Uganda Scientist Patents 95% Cheaper Sickle Cell Cure
A Ugandan biotech firm just received a U.S. patent for a gene therapy that could treat sickle cell disease for 95% less than current cures. The breakthrough could finally bring life-saving treatment to 20 million patients worldwide who can't afford existing options.
Dr. Matthias Magoola never wanted to invent just another medical breakthrough that only the wealthy could access.
His Ugandan company, Dei BioPharma, announced this weekend that the U.S. Patent and Trademark Office accepted their revolutionary sickle cell treatment patent on January 26, 2026. The timing couldn't be more critical for the 20 million people living with this painful blood disorder, most of them in sub-Saharan Africa.
Sickle cell disease twists red blood cells into crescent shapes, causing severe pain, organ damage, infections and shortened lives. Recent gene therapies can cure it, but they cost millions of dollars per patient, pricing out entire continents.

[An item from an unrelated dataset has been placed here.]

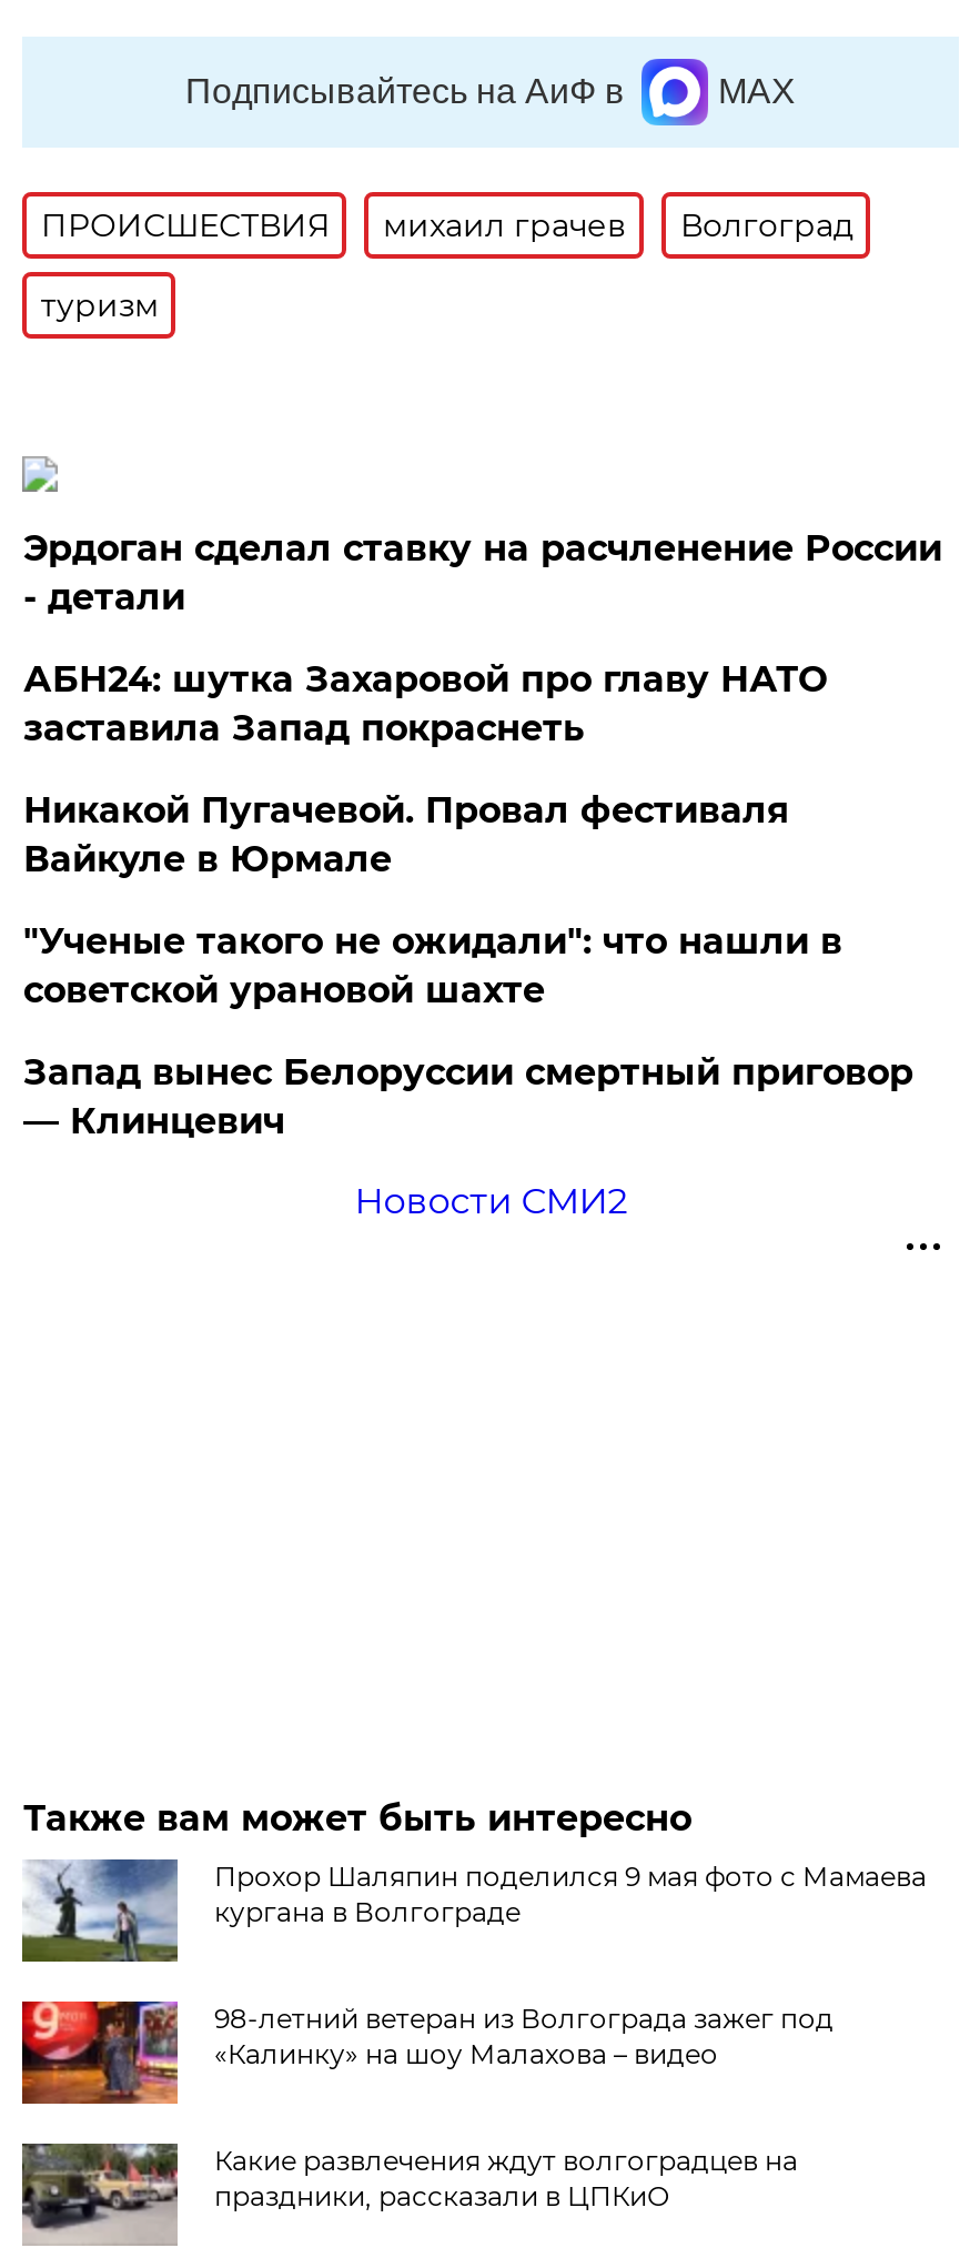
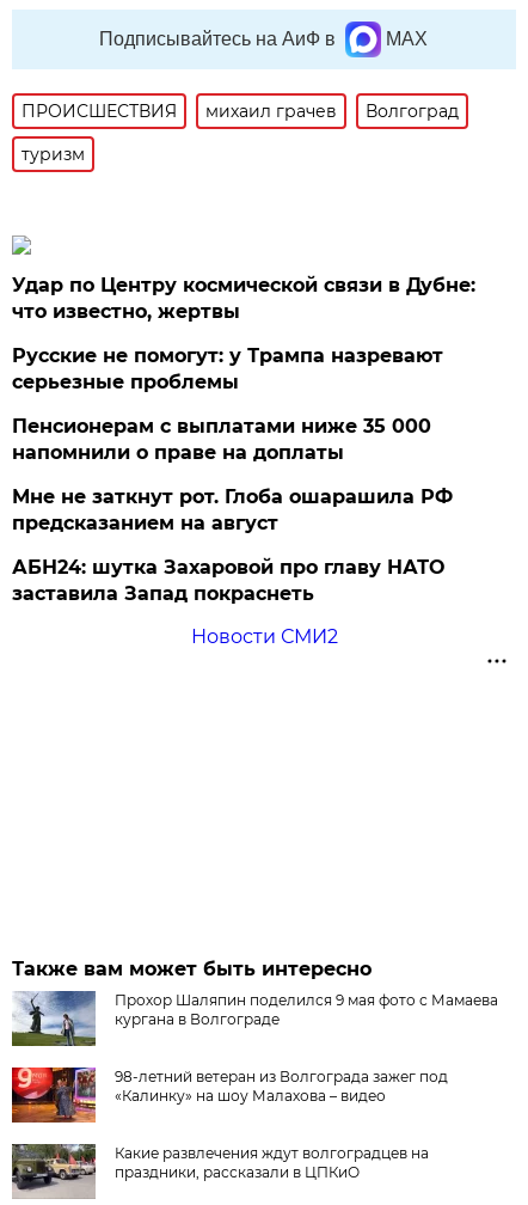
[23,527,942,618] Эрдоган сделал ставку на расчленение России | - детали -> [12,274,476,534] Удар по Центру космической связи в Дубне: | что известно, жертвы | Русские не помогут: у Трампа назревают | серьезные проблемы | Пенсионерам с выплатами ниже 35 000 | напомнили о праве на доплаты | Мне не заткнут рот. Глоба ошарашила РФ | предсказанием на август
moved [23,658,827,749] -> [12,556,445,605]: АБН24: шутка Захаровой про главу НАТО | заставила Запад покраснеть
[23,789,913,1142] Никакой Пугачевой. Провал фестиваля | Вайкуле в Юрмале | "Ученые такого не ожидали": что нашли в | советской урановой шахте | Запад вынес Белоруссии смертный приговор | — Клинцевич -> none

Magoola's team found an elegant solution by studying how our bodies work before birth. All humans naturally produce fetal hemoglobin during pregnancy and infancy, which doesn't cause the dangerous sickling effect. About six months after birth, our bodies switch to adult hemoglobin, and that's when sickle cell symptoms begin.
Instead of trying to fix each patient's faulty genes individually, Dei BioPharma developed a way to keep that protective fetal hemoglobin flowing. Using CRISPR gene-editing technology, they target a universal genetic switch that controls the transition from fetal to adult hemoglobin. By disabling this switch, the body keeps producing the safe version.

Here's what makes it revolutionary: because this genetic switch is the same in everyone, the treatment can be standardized rather than custom-made for each patient. That means it can be manufactured at scale, stored, and distributed like other medicines.
"This invention was designed from the beginning to solve not only the biology of sickle cell disease, but also the access problem," Magoola explained. The company estimates their approach could reduce gene therapy costs by more than 95 percent.
The Ripple Effect spreads far beyond Uganda's borders. The therapy works for all major forms of sickle cell disease, including HbSS, HbSC and sickle beta-thalassemia. Public health systems across Africa, the Middle East and Asia could finally afford to offer curative treatment instead of just managing symptoms.
Dei BioPharma is currently running preclinical studies to test safety and effectiveness before human trials begin. The patent covers everything needed to make the therapy work: the gene-editing tools, delivery methods and therapeutic processes.
Magoola sees this as a blueprint for democratizing cutting-edge medicine. "Our commitment has always been to make advanced biological drugs accessible to the more than 90 percent of people who currently cannot afford them," he said.
For millions of families who've watched loved ones suffer through sickle cell crises, affordable hope is finally on the horizon.